De acordo com Avino, existe uma ansiedade natural com relação ao medicamento, que estará disponível a partir de janeiro de 2017. “Em linhas gerais, o Milteforan™ é um medicamento de uso controlado, sujeito à retenção de receita emitida por profissional médico veterinário. As autoridades exigem uma completa rastreabilidade de sua comercialização, desde o momento em que ele entra no Brasil, importado de nossa matriz na França, passando pela cadeia interna de distribuição e sua chegada ao tutor”, esclarece.
Novidades tecnológicas
Além do controle oficial, a Virbac vai oferecer aplicativos para smartphones, que ajudarão os médicos veterinários e os tutores a gerenciar os animais em tratamento, com lembretes periódicos para a administração do fármaco e retornos para acompanhamento.
“A aprovação do Milteforan™ representa uma mudança em um paradigma estabelecido em 1963, que determinava a eutanásia de cães portadores da enfermidade”, afirma Avino. “Mas o controle da doença só se tornará uma realidade quando todos os envolvidos assumirem suas responsabilidades.

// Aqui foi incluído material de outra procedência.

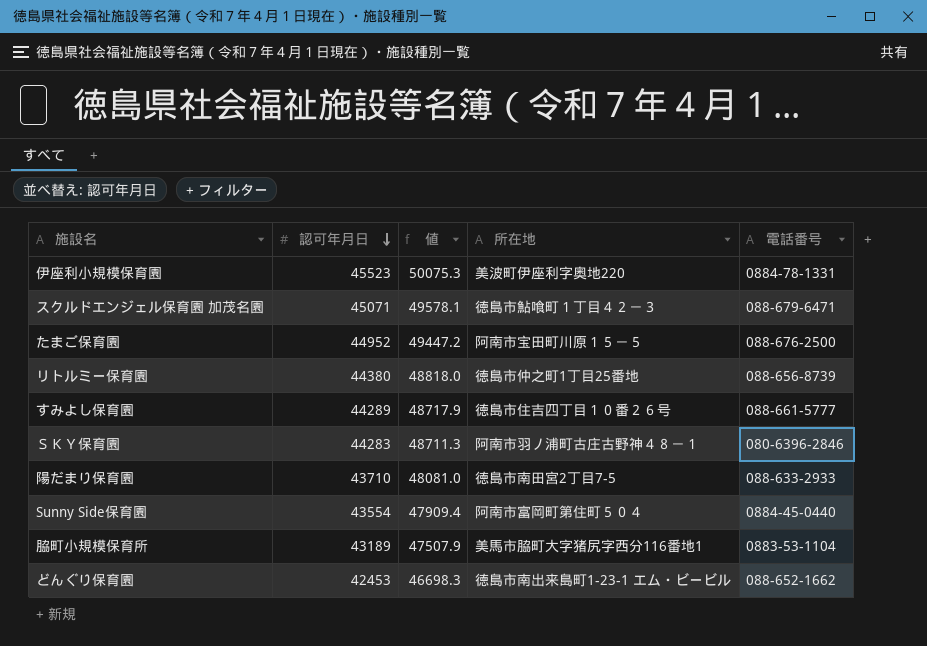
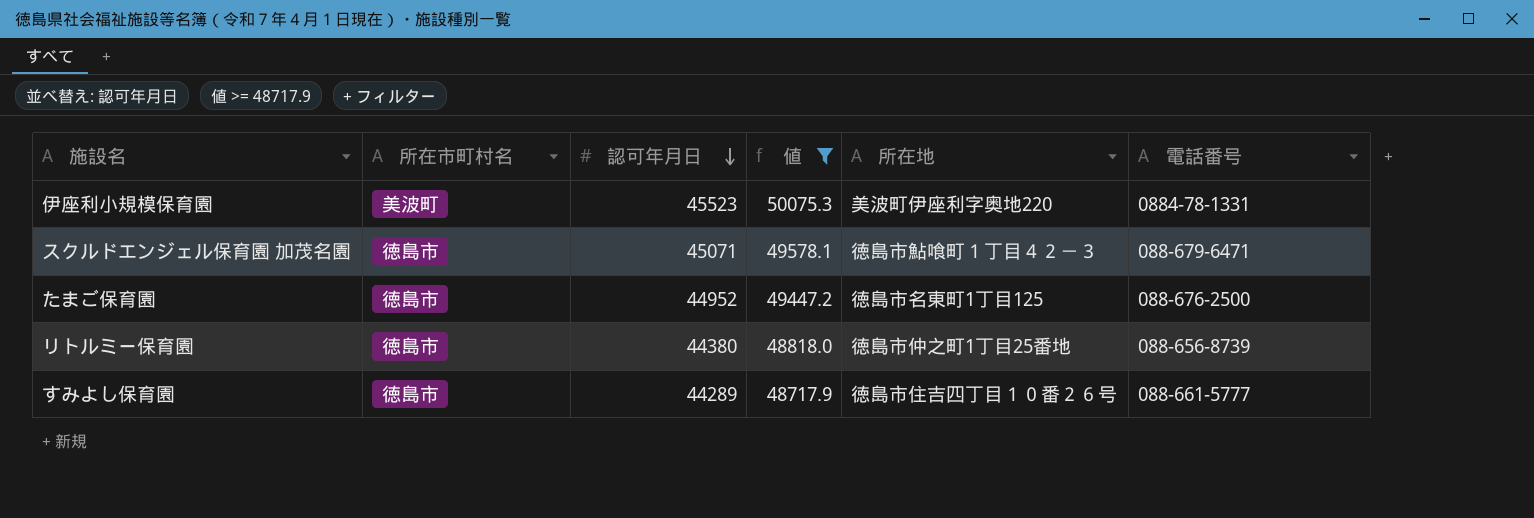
filter: none -> 値 >= 48717.9
column 所在市町村名 | position: none -> 2
たまご保育園 | 所在地: 阿南市宝田町川原１５－５ -> 徳島市名東町1丁目125

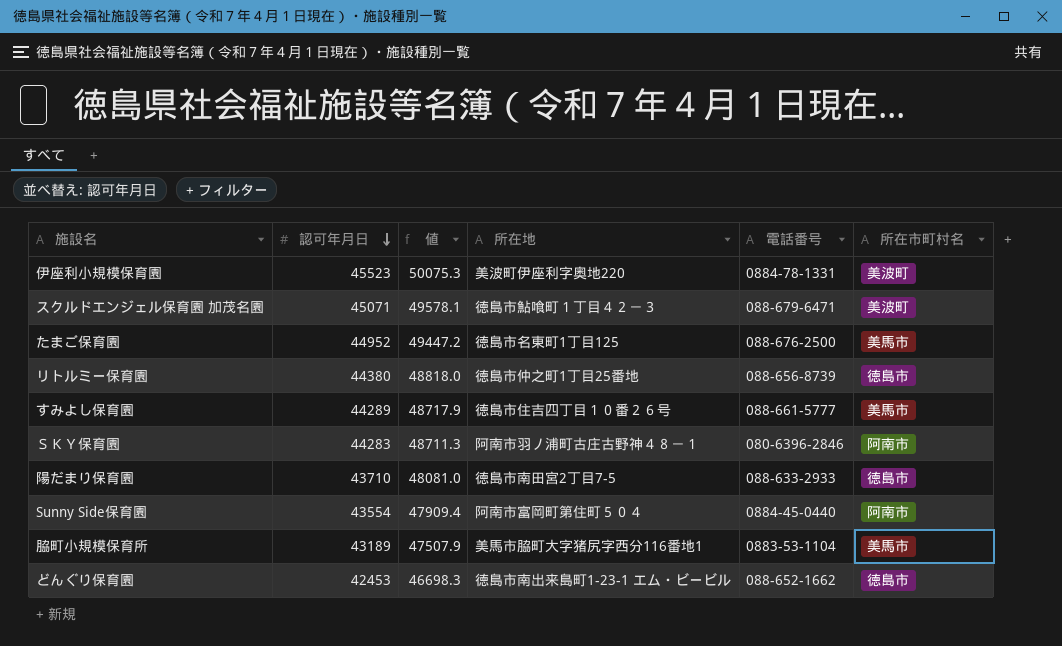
filter: 値 >= 48717.9 -> none
column 所在市町村名 | position: 2 -> 6
スクルドエンジェル保育園 加茂名園 | 所在市町村名: 徳島市 -> 美波町
たまご保育園 | 所在市町村名: 徳島市 -> 美馬市
すみよし保育園 | 所在市町村名: 徳島市 -> 美馬市

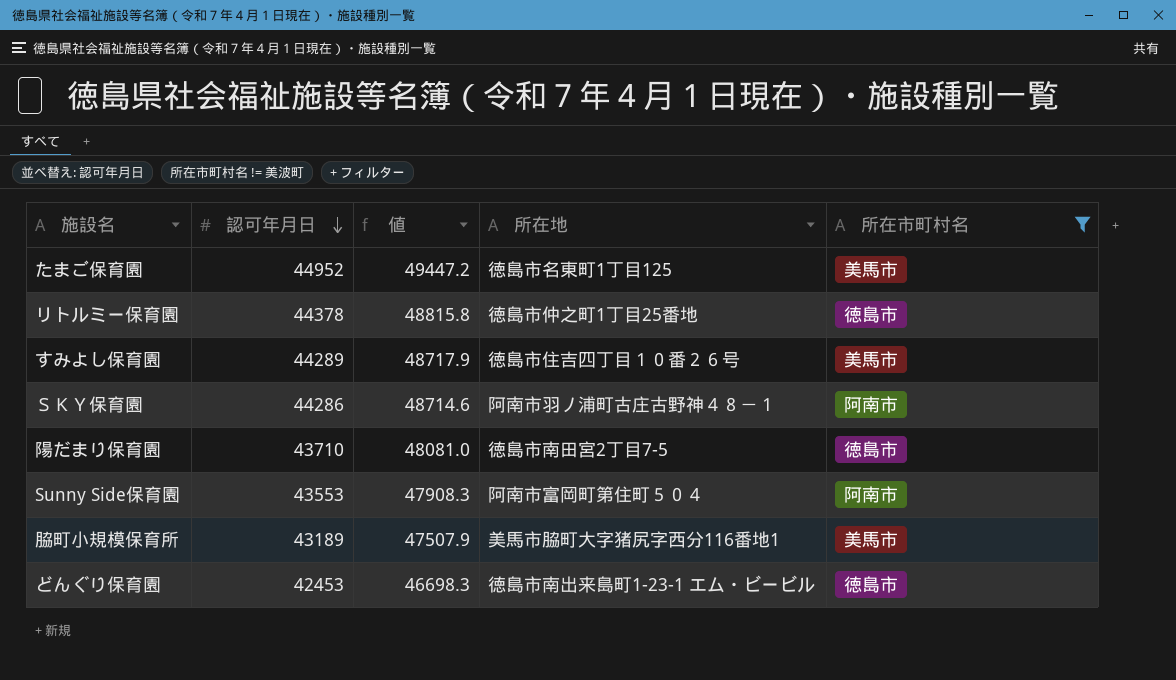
filter: none -> 所在市町村名 != 美波町
column 電話番号 | position: 5 -> none
リトルミー保育園 | 認可年月日: 44380 -> 44378
リトルミー保育園 | 値: 48818.0 -> 48815.8
ＳＫＹ保育園 | 認可年月日: 44283 -> 44286
ＳＫＹ保育園 | 値: 48711.3 -> 48714.6
Sunny Side保育園 | 認可年月日: 43554 -> 43553
Sunny Side保育園 | 値: 47909.4 -> 47908.3

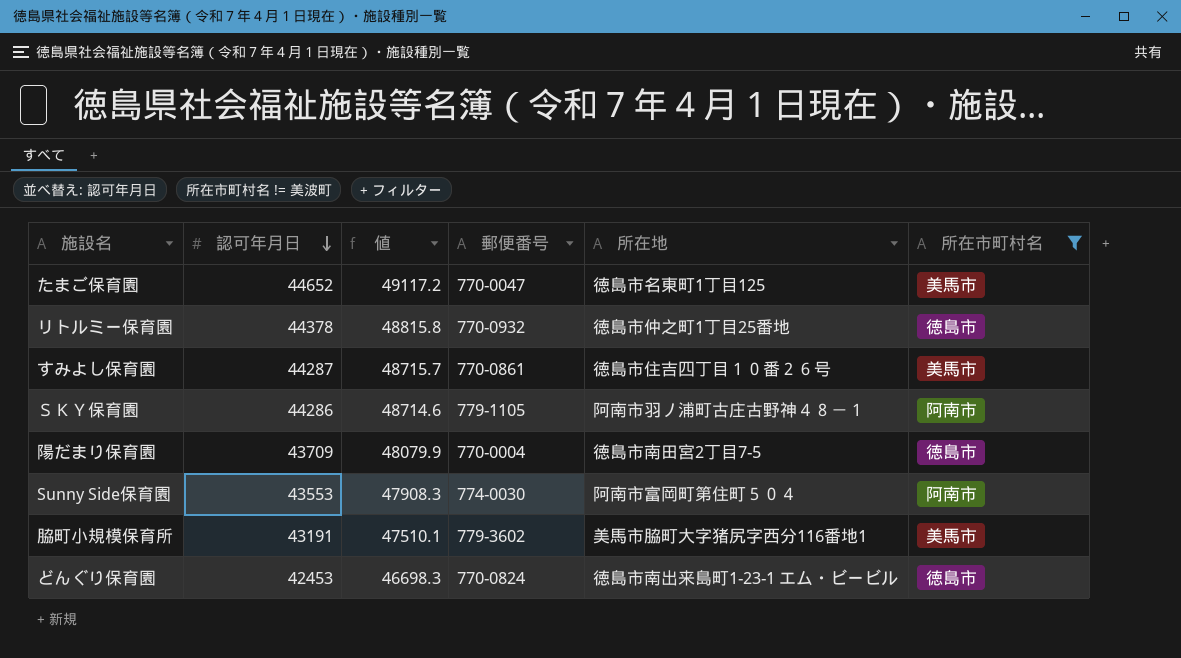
column 郵便番号 | position: none -> 4
たまご保育園 | 認可年月日: 44952 -> 44652
たまご保育園 | 値: 49447.2 -> 49117.2
すみよし保育園 | 認可年月日: 44289 -> 44287
すみよし保育園 | 値: 48717.9 -> 48715.7
陽だまり保育園 | 認可年月日: 43710 -> 43709
陽だまり保育園 | 値: 48081.0 -> 48079.9
脇町小規模保育所 | 認可年月日: 43189 -> 43191
脇町小規模保育所 | 値: 47507.9 -> 47510.1

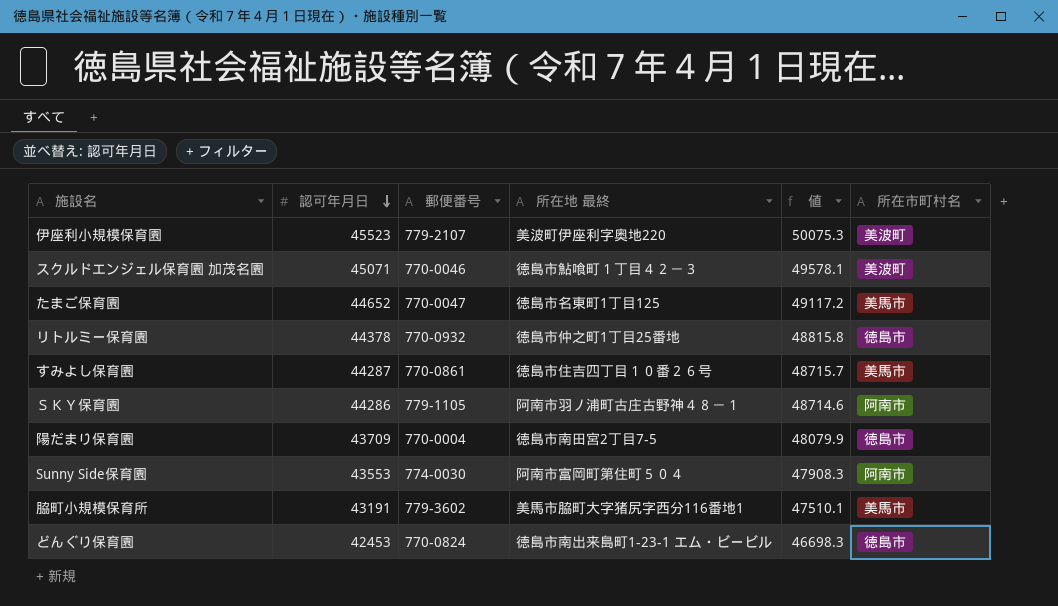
filter: 所在市町村名 != 美波町 -> none
column name: 所在地 -> 所在地 最終
column 値 | position: 3 -> 5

Ou seja, ao profissional veterinário cabem os papéis de prescrever métodos de prevenção, diagnóstico e, agora, tratamento da doença com Milteforan™; já ao proprietário responsável restará cumprir uma agenda de acompanhamento e tratamento regulares”, pondera o especialista.
Virbac CLUB PET app: cães em tratamento precisam ser monitorados. Para auxiliar nesse controle, a Virbac disponibiliza um aplicativo (Android/IOS) onde os animais são cadastrados e, periodicamente, os proprietários recebem lembretes para retorno à clinica e manutenção do tratamento. Saiba mais: http://virbacclubpet.com.br/ ou 0800 770 5050
Legislação: novo medicamento impõe novos paradigmas
A Portaria Interministerial 1.426/2008 proibia explicitamente o tratamento da leishmaniose visceral em cães infectados ou doentes com produtos de uso humano ou não registrados no Ministério da Agricultura, Pecuária e Abastecimento (MAPA).
A entrada do Milteforan™ no mercado brasileiro praticamente anula o efeito dessa portaria. Resta saber qual será o entendimento das autoridades em relação ao decreto de mais de 50 anos (1963), que preconiza a “eliminação” do animal doente. A ARCA Brasil sugere que prevaleça o parecer emitido em 2013 por Joaquim Barbosa, então Ministro do STF: “(…), o tratamento de cães com leishmaniose visceral apresenta peculiaridades e deve ser acompanhado por médico veterinário, de maneira a mitigar os riscos à saúde dos animais e da coletividade em geral (…)”.
Ou seja, ele reconheceu a prerrogativa do profissional de medicina veterinária sobre submeter ou não a tratamento o animal com leishmaniose.